Basic types, uses and operating procedures of ELISA methods
1. Direct ELISA kit
This method is primarily used to detect antibodies. Taking the ELISA of duck viral hepatitis (DVH) antibody as an example, the procedure of direct ELISA is as follows:
(1) Information
1 coating liquid, washing liquid, heat preservation liquid, substrate liquid, stopping liquid;
2 DVH coated antigen, enzyme-labeled anti-antibody, negative and positive DVH refer to serum; duck serum to be tested;
3 ELISA detector, sampler, polystyrene microplate.
(2) Method process
1 Add antigen coating → 4 ° C overnight, wash three times, throw dry
2 add serum to be tested → 37 ° C for 2 hours, wash three times, throw dry
3 Add enzyme labeled antibody → 37 ° C for 2 hours, wash three times, throw dry
4 Add substrate solution → 37 ° C for 30 minutes, add stop solution
5 Determine the OD value using an ELISA tester and calculate the P/N ratio.
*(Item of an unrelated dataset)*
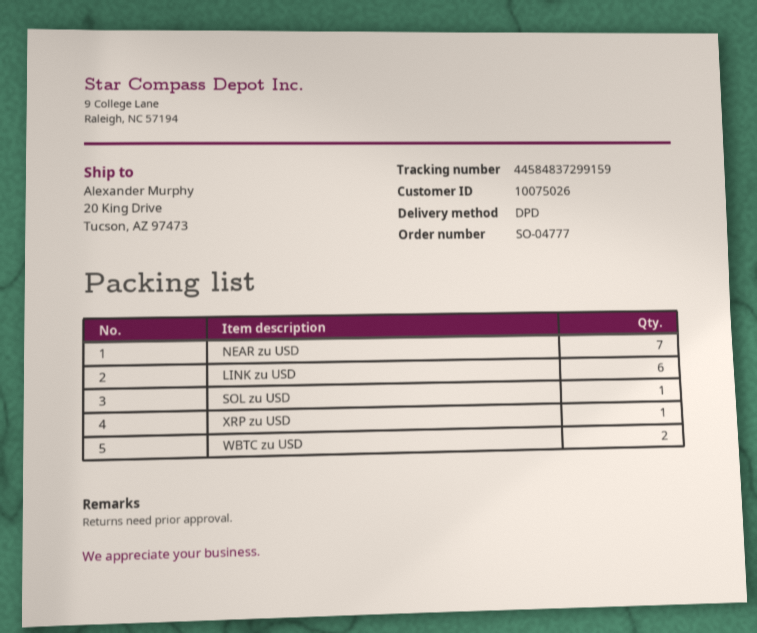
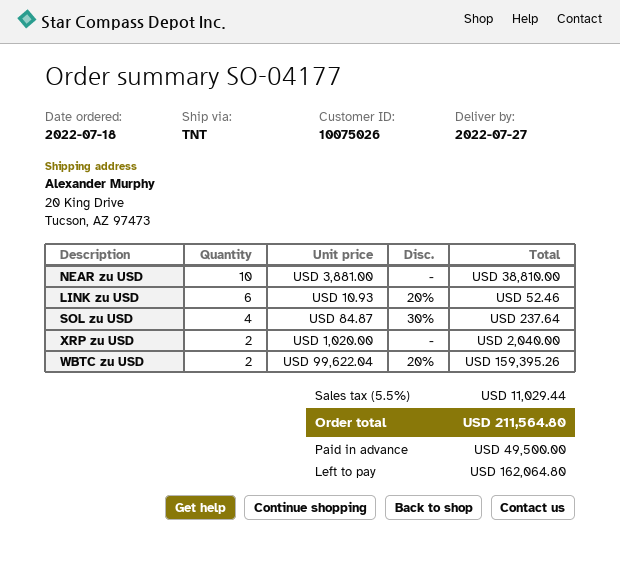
order number: SO-04777 -> SO-04177
shipping method: DPD -> TNT
NEAR zu USD: 7 -> 10
SOL zu USD: 1 -> 4
XRP zu USD: 1 -> 2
(3) Results Determination The ratio of known positive serum to known negative serum (P/N) ≥ 2.1, and the positive LD value of known positive serum is ≥ 0.4; in the case where the above conditions are established, if the serum to be tested is known The ratio of negative serum (P/N) ≥ 2.1, and the OD value of the serum to be tested is ≥ 0.4, then it is judged as positive, otherwise it is judged as negative.
2, double antibody sandwich ELISA kit
This method is primarily used to detect macromolecular antigens. The procedure of this method is described by taking the double sandwich antibody ELISA for detecting infectious bursal disease virus (IBDV) as an example.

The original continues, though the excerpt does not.